* WHAT YOU SHOULD DO *
The answer must give back every line of the data exactly, with no pictures.

_ _ _ _

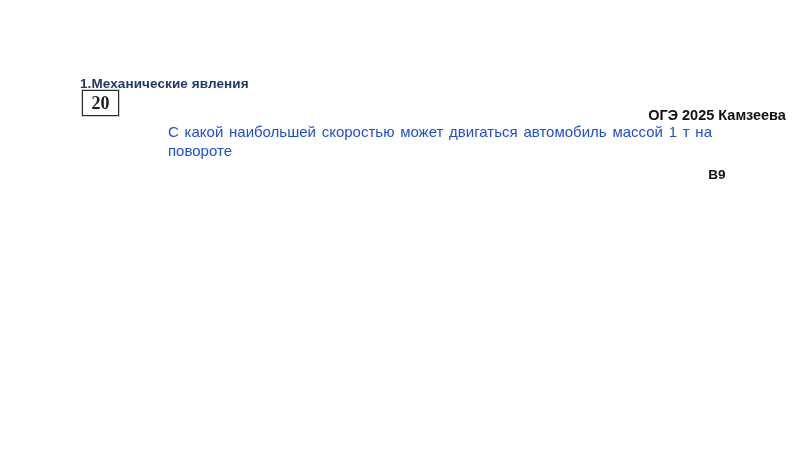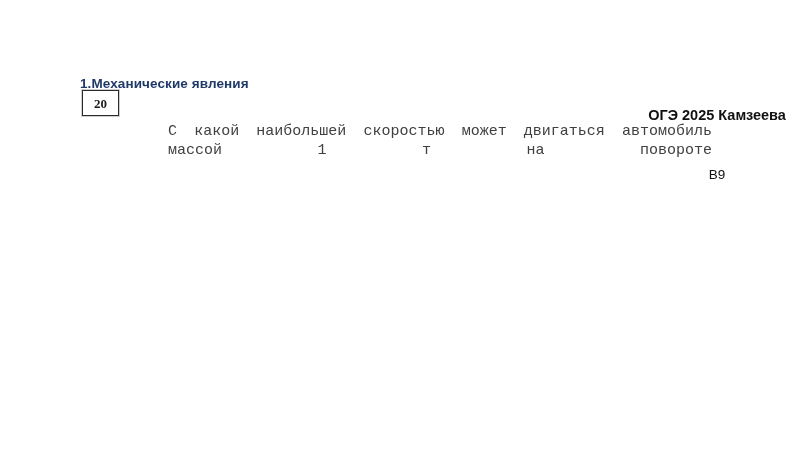--- a/index.html
+++ b/index.html
@@ -35,51 +35,51 @@
   }
   .source-label {
     font-size: 14.5px;
     font-weight: bold;
     color: #111111;
     white-space: nowrap;
   }
   .variant-label {
     margin-top: 8px;
     font-size: 13.5px;
-    font-weight: normal;
+    font-weight: bold;
     color: #111111;
   }
   .problem-number-box {
     position: absolute;
     left: 22px;
     top: 30px;
     width: 37px;
     height: 19px;
     border: 1.6px solid #2b2b2b;
     box-shadow: 0 0 0 1px #cfcfcf;
     background: #ffffff;
     display: flex;
     align-items: center;
     justify-content: center;
   }
   .problem-number {
     font-family: "Liberation Serif", serif;
     font-weight: bold;
-    font-size: 13px;
+    font-size: 18px;
     color: #1c1c1c;
     line-height: 1;
   }
   .problem-text {
     position: absolute;
     left: 72px;
     top: 27px;
     width: 592px;
-    font-family: Liberation Mono, monospace;
+    font-family: Liberation Sans, sans-serif;
     font-size: 15px;
-    color: #404040;
+    color: #1d4ed8;
     line-height: 18.5px;
   }
   .problem-line {
     width: 100%;
     white-space: nowrap;
   }
   .problem-line.justified {
     text-align: justify;
     text-align-last: justify;
     white-space: normal;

_ _ _ _

* ANSWER TO THE EXERCISE *
--- a/index.html
+++ b/index.html
@@ -35,51 +35,51 @@
   }
   .source-label {
     font-size: 14.5px;
     font-weight: bold;
     color: #111111;
     white-space: nowrap;
   }
   .variant-label {
     margin-top: 8px;
     font-size: 13.5px;
-    font-weight: normal;
+    font-weight: bold;
     color: #111111;
   }
   .problem-number-box {
     position: absolute;
     left: 22px;
     top: 30px;
     width: 37px;
     height: 19px;
     border: 1.6px solid #2b2b2b;
     box-shadow: 0 0 0 1px #cfcfcf;
     background: #ffffff;
     display: flex;
     align-items: center;
     justify-content: center;
   }
   .problem-number {
     font-family: "Liberation Serif", serif;
     font-weight: bold;
-    font-size: 13px;
+    font-size: 18px;
     color: #1c1c1c;
     line-height: 1;
   }
   .problem-text {
     position: absolute;
     left: 72px;
     top: 27px;
     width: 592px;
-    font-family: Liberation Mono, monospace;
+    font-family: Liberation Sans, sans-serif;
     font-size: 15px;
-    color: #404040;
+    color: #1d4ed8;
     line-height: 18.5px;
   }
   .problem-line {
     width: 100%;
     white-space: nowrap;
   }
   .problem-line.justified {
     text-align: justify;
     text-align-last: justify;
     white-space: normal;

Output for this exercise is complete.